PROBLEM REQUIREMENTS: In the entries below, how many lines hold the word "Manual"? Answer with the number only.
GIVEN RECORDS Start Marker
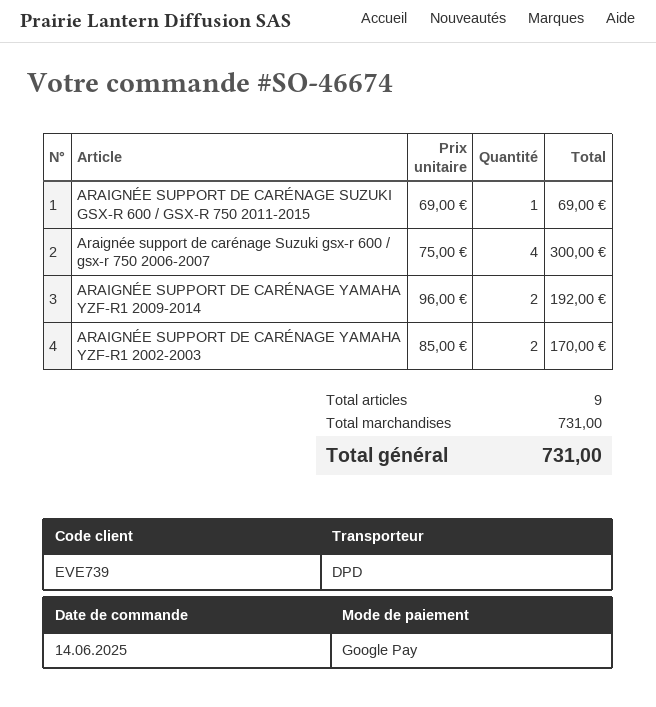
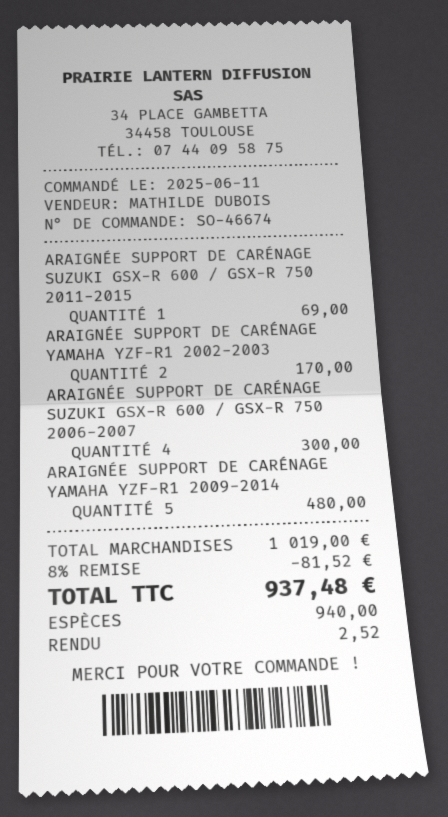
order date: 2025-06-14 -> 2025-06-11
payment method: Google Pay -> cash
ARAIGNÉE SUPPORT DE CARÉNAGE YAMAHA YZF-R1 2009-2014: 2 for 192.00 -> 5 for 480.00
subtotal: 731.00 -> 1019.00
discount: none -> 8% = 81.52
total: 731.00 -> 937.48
GIVEN RECORDS End Marker
GIVEN RECORDS Start Marker
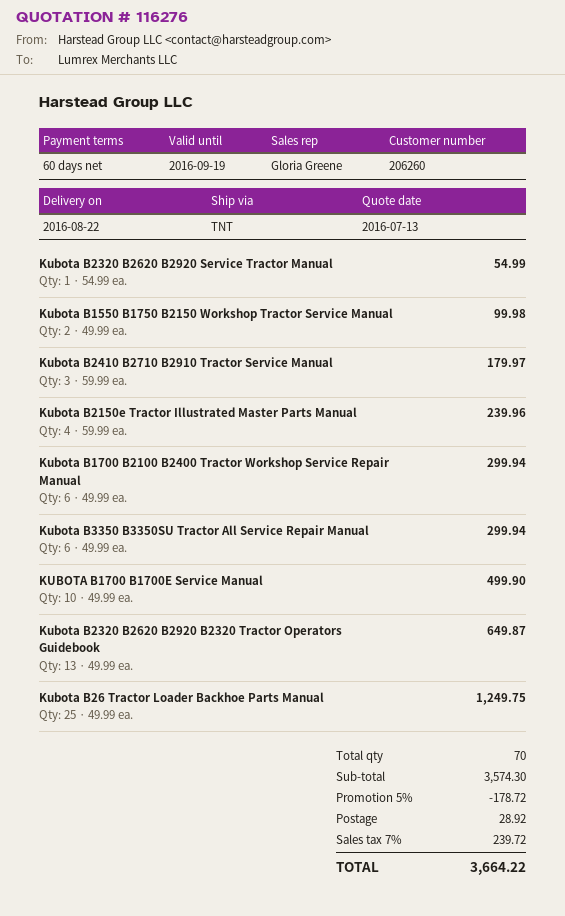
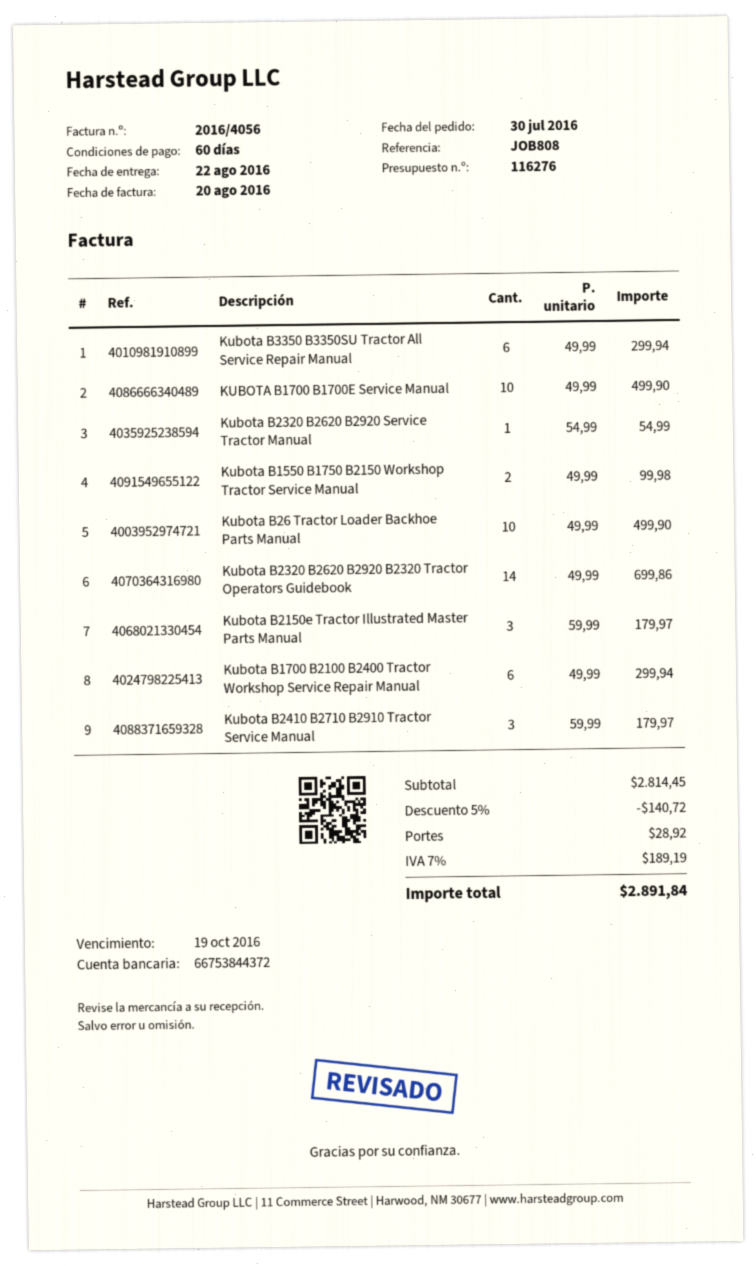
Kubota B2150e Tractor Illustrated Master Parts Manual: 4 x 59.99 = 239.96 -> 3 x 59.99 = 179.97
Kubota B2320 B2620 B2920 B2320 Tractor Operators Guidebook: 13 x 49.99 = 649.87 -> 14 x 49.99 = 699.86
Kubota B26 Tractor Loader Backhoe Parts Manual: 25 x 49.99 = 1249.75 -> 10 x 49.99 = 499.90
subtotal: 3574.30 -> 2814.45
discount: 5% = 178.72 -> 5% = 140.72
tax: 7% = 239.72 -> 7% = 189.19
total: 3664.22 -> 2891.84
GIVEN RECORDS End Marker
GIVEN RECORDS Start Marker
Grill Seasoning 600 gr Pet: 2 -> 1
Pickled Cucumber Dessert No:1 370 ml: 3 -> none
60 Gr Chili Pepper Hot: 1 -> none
GIVEN RECORDS End Marker
ANSWER FOR THIS EXERCISE: 2